> [Work to be completed]: Search the records for the word "should". Copy every line where it appears.

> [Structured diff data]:
Start of Block

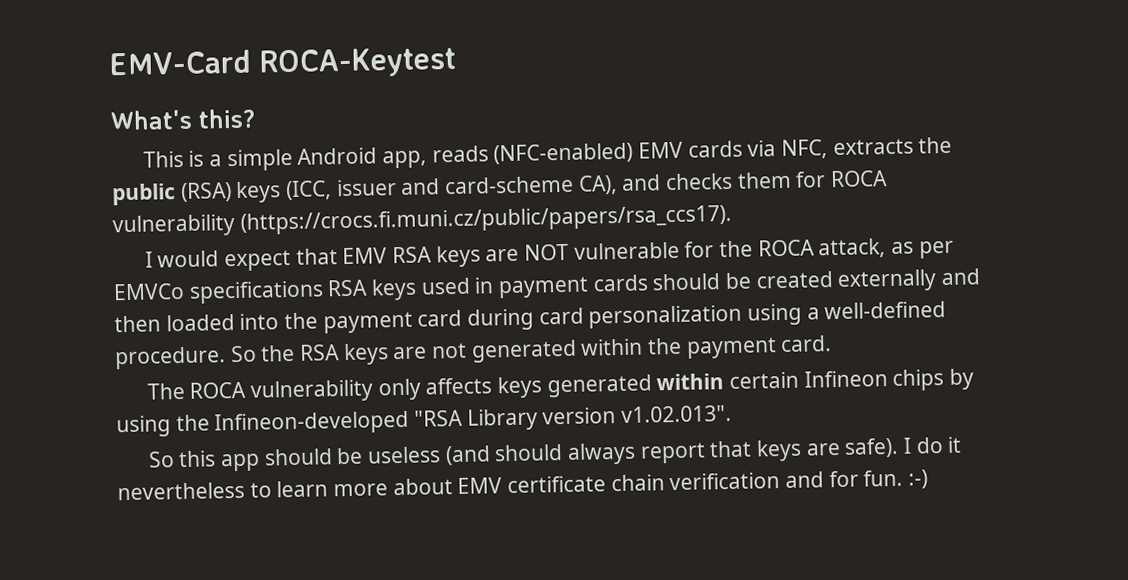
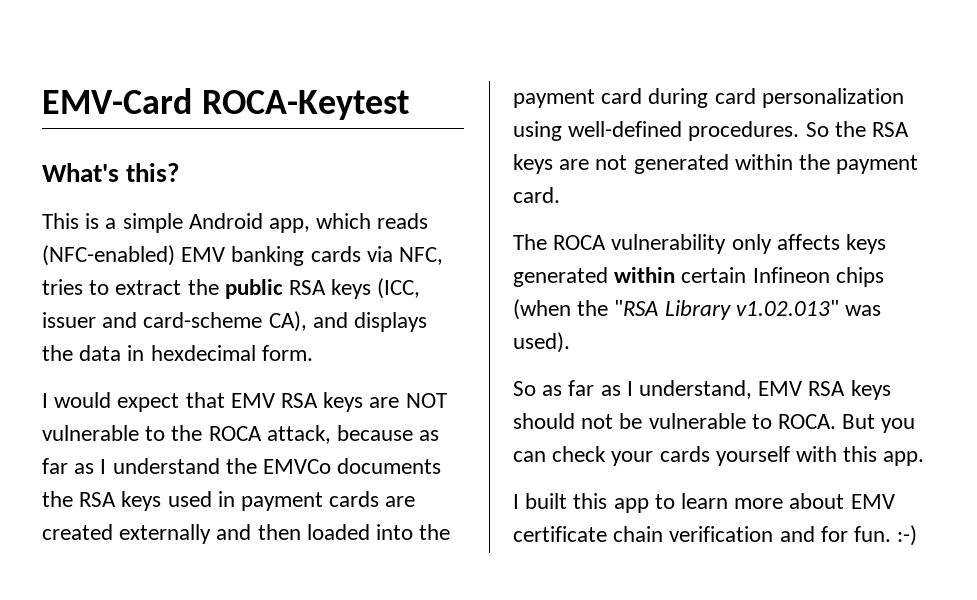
(427, 159) none -> [316,213,372,229] which
(683, 150) none -> [231,246,305,266] banking
[832,138,914,156] extracts -> [42,279,182,295] tries to extract
[179,182,232,203] (RSA) -> [289,280,327,295] RSA
[665,170,889,191] [112,204,732,238] checks them for ROCA vulnerability (https://crocs.fi.muni.cz/public/papers/rsa_ccs17). -> [354,312,428,332] [42,345,313,361] displays the data in hexdecimal form.
[684,241,715,258] for -> [145,426,166,441] to
[890,240,954,259] [113,280,324,304] as per EMVCo specifications -> [337,425,440,441] [42,458,442,474] [42,491,73,507] because as far as I understand the EMVCo documents the
[652,272,753,291] should be -> [385,496,416,507] are
[806,300,947,320] [114,346,226,370] a well-defined procedure. -> [568,121,800,141] well-defined procedures.
[948,368,974,390] [116,404,733,438] [147,436,963,472] [117,481,245,501] by using the Infineon-developed "RSA Library version v1.02.013". // So this app should be useless (and should always report that keys are safe). I do it nevertheless -> [513,299,882,320] [513,332,570,353] [513,380,891,400] [513,413,916,433] [513,446,925,466] [513,493,649,513] (when the "RSA Library v1.02.013" was used). // So as far as I understand, EMV RSA keys should not be vulnerable to ROCA. But you can check your cards yourself with this app. // I built this app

End of Block

> [Response to the task]:
[652,272,753,291] should be -> [385,496,416,507] are
[948,368,974,390] [116,404,733,438] [147,436,963,472] [117,481,245,501] by using the Infineon-developed "RSA Library version v1.02.013". // So this app should be useless (and should always report that keys are safe). I do it nevertheless -> [513,299,882,320] [513,332,570,353] [513,380,891,400] [513,413,916,433] [513,446,925,466] [513,493,649,513] (when the "RSA Library v1.02.013" was used). // So as far as I understand, EMV RSA keys should not be vulnerable to ROCA. But you can check your cards yourself with this app. // I built this app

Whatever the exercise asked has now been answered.